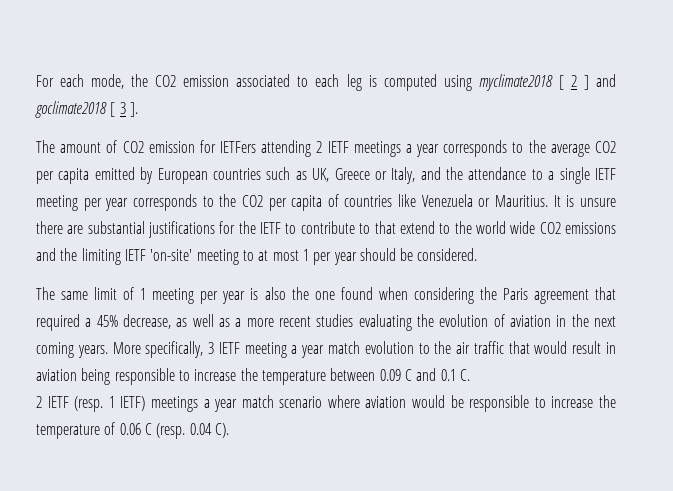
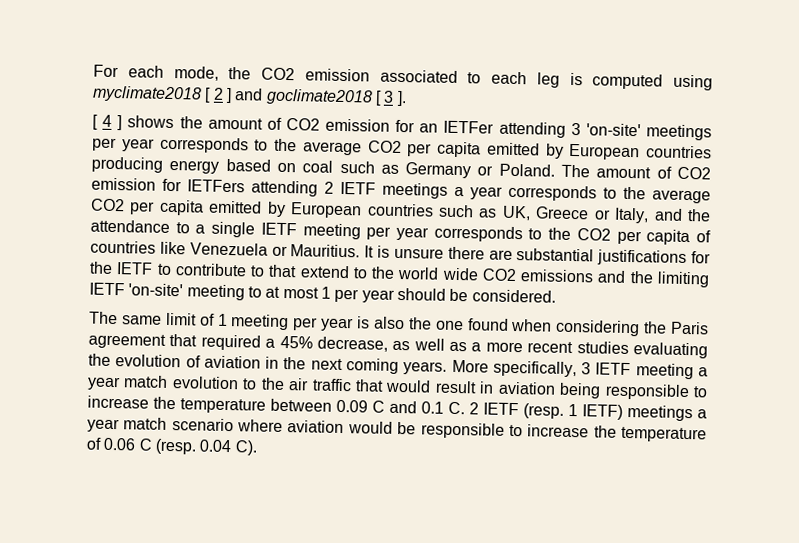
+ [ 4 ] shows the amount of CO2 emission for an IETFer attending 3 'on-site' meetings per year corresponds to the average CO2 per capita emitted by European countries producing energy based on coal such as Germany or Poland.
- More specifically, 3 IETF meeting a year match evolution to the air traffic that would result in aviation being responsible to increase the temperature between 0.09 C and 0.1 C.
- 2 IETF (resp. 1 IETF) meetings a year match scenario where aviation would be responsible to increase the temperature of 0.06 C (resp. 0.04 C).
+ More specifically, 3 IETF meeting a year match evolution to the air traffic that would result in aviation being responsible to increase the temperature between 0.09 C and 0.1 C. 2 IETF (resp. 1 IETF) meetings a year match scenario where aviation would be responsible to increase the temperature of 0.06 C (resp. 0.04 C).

========================================================================

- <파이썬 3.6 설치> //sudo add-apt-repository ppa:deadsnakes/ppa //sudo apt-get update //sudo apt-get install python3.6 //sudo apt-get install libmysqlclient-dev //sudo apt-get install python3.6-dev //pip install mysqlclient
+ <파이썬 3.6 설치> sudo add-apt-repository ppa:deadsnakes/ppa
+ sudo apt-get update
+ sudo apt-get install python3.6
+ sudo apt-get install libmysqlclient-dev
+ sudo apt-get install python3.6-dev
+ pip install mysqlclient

========================================================================

■ Try it
Read the records above. Show each line that has the string "being".

■ Response to the task
- More specifically, 3 IETF meeting a year match evolution to the air traffic that would result in aviation being responsible to increase the temperature between 0.09 C and 0.1 C.
+ More specifically, 3 IETF meeting a year match evolution to the air traffic that would result in aviation being responsible to increase the temperature between 0.09 C and 0.1 C. 2 IETF (resp. 1 IETF) meetings a year match scenario where aviation would be responsible to increase the temperature of 0.06 C (resp. 0.04 C).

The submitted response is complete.